- Exercise directions -
Which lines of the data hold the word "align"? Copy all of them.

***** Dataset extract

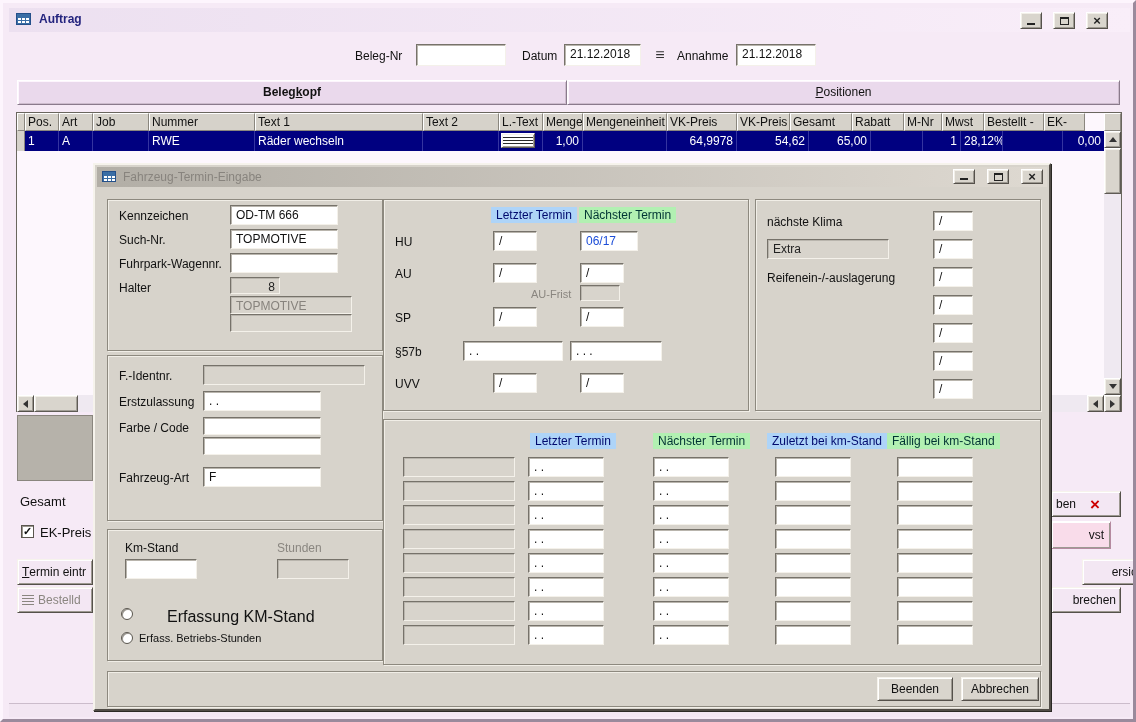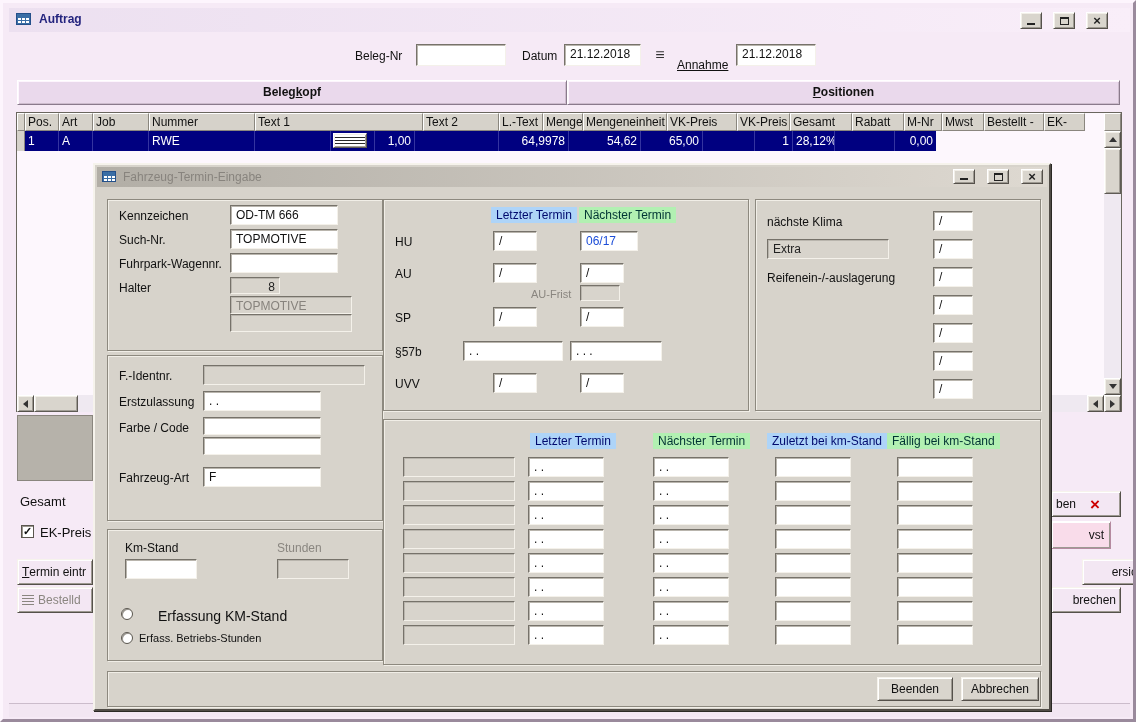--- a/index.html
+++ b/index.html
@@ -87,7 +87,7 @@
   <div class="abs" style="left:648px;top:43px;width:18px;height:18px;font-size:16px;font-weight:bold;color:#333;line-height:17px;text-align:center;">
     <span>≡</span>
   </div>
-  <div class="lbl" style="left:674px;top:55px;text-decoration:underline;">Annahme</div>
+  <div class="lbl" style="left:674px;top:46px;">Annahme</div>
   <div class="fld" style="left:733px;top:41px;width:80px;height:22px;">
     <span>21.12.2018</span>
   </div>

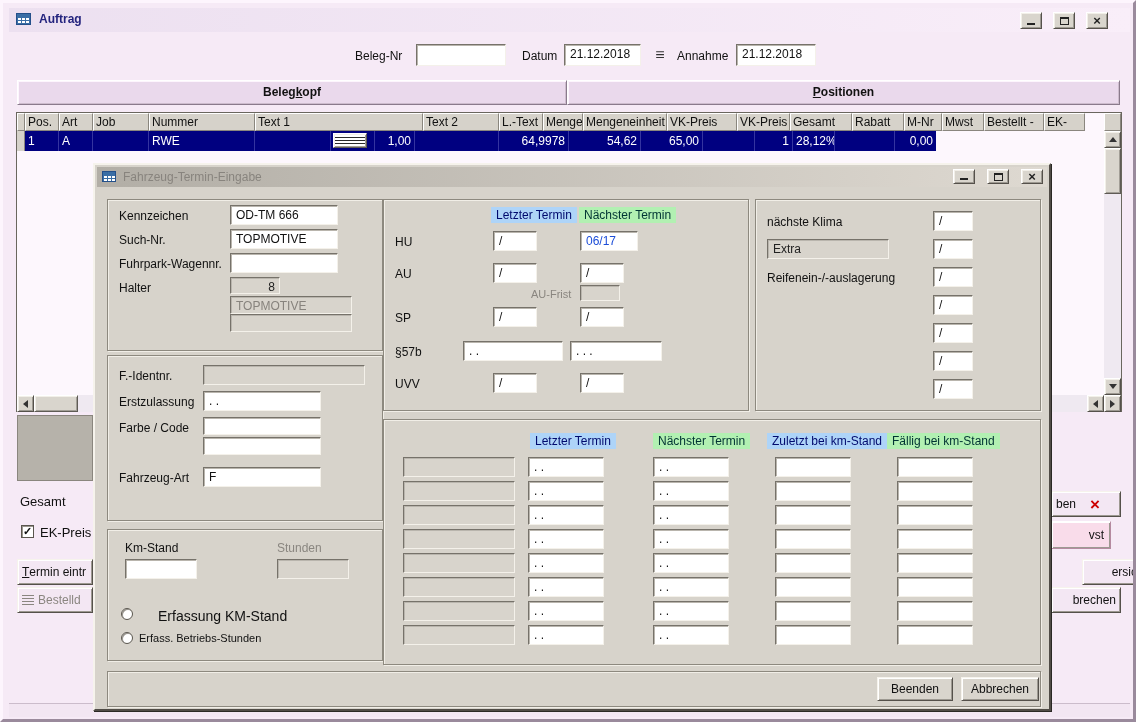--- a/index.html
+++ b/index.html
@@ -95,7 +95,7 @@
   <div class="abs raised-pink" style="left:14px;top:77px;width:550px;height:25px;background:#ead9ec;text-align:center;padding-top:4px;font-weight:bold;">
     <span>Beleg</span><span class="accel">k</span><span>opf</span>
   </div>
-  <div class="abs raised-pink" style="left:564px;top:77px;width:553px;height:25px;background:#ead9ec;text-align:center;padding-top:4px;font-weight:bold;">
+  <div class="abs raised-pink" style="left:564px;top:77px;width:553px;height:25px;background:#ead9ec;text-align:center;padding-top:4px;font-weight:normal;">
     <span></span><span class="accel">P</span><span>ositionen</span>
   </div>
 

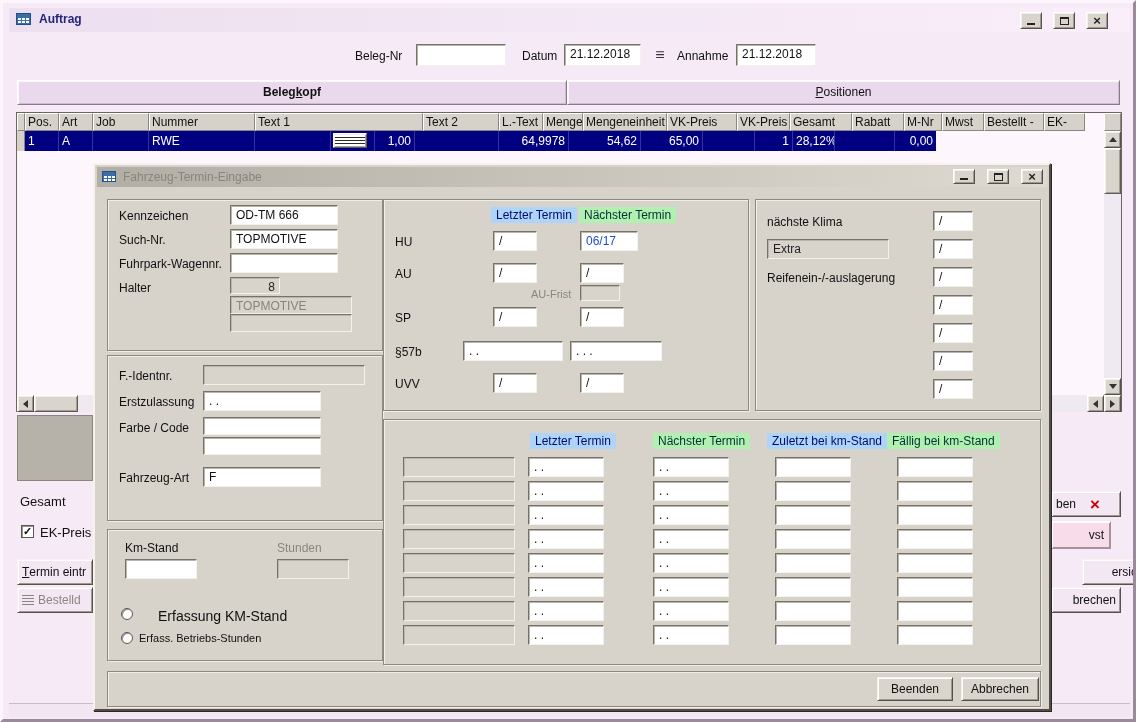--- a/index.html
+++ b/index.html
@@ -128,6 +128,7 @@
       <div class="td" style="width:34px;">A</div>
       <div class="td" style="width:56px;"></div>
       <div class="td" style="width:106px;">RWE</div>
+      <div class="td" style="width:168px;">Räder wechseln</div>
       <div class="td" style="width:76px;"></div>
       <div class="td" style="width:44px;padding:2px;">
         <div class="raised lines-icon" style="width:34px;height:15px;background-color:#fff;"></div>

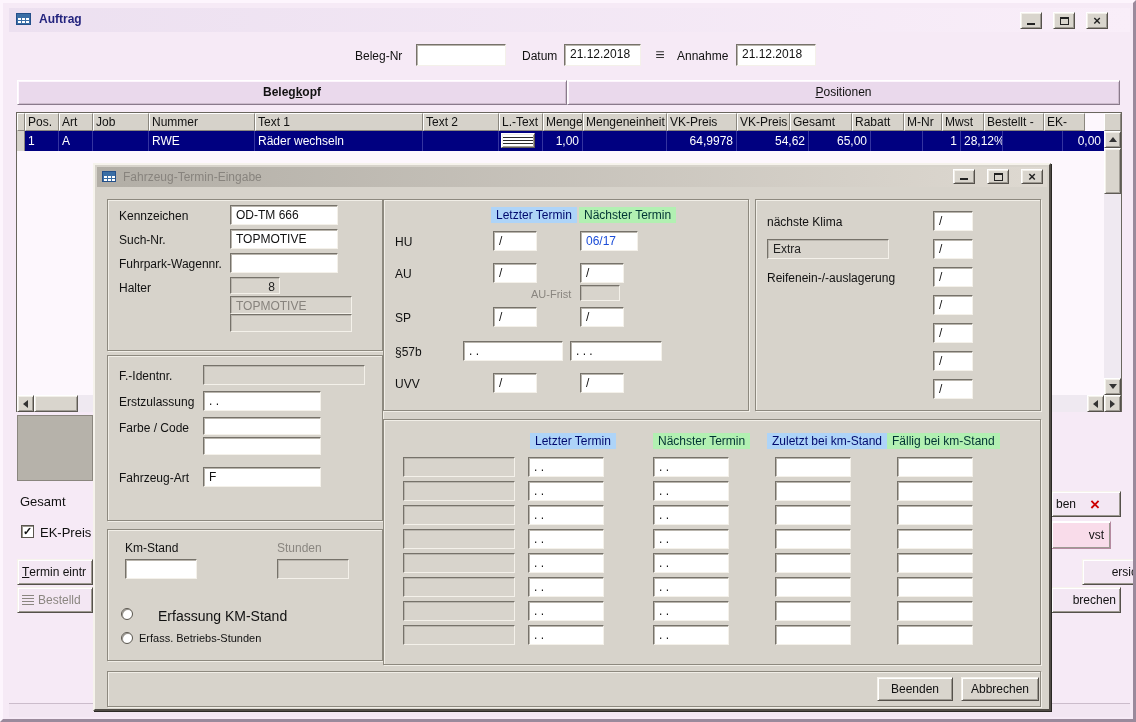--- a/index.html
+++ b/index.html
@@ -252,7 +252,7 @@
     <div class="lbl dis" style="left:182px;top:376px;">Stunden</div>
     <div class="fld gray" style="left:182px;top:394px;width:72px;height:20px;"><span></span></div>
     <div class="radio" style="left:26px;top:443px;"></div>
-    <div class="lbl" style="left:31px;top:443px;font-size:14px;padding-left:32px;">Erfassung KM-Stand</div>
+    <div class="lbl" style="left:40px;top:443px;font-size:16px;padding-left:32px;">Erfassung KM-Stand</div>
     <div class="radio" style="left:26px;top:467px;"></div>
     <div class="lbl" style="left:44px;top:467px;font-size:11px;">Erfass. Betriebs-Stunden</div>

**********

- Answer for the task -
   <div class="abs" style="left:648px;top:43px;width:18px;height:18px;font-size:16px;font-weight:bold;color:#333;line-height:17px;text-align:center;">
   <div class="abs raised-pink" style="left:14px;top:77px;width:550px;height:25px;background:#ead9ec;text-align:center;padding-top:4px;font-weight:bold;">
-  <div class="abs raised-pink" style="left:564px;top:77px;width:553px;height:25px;background:#ead9ec;text-align:center;padding-top:4px;font-weight:bold;">
+  <div class="abs raised-pink" style="left:564px;top:77px;width:553px;height:25px;background:#ead9ec;text-align:center;padding-top:4px;font-weight:normal;">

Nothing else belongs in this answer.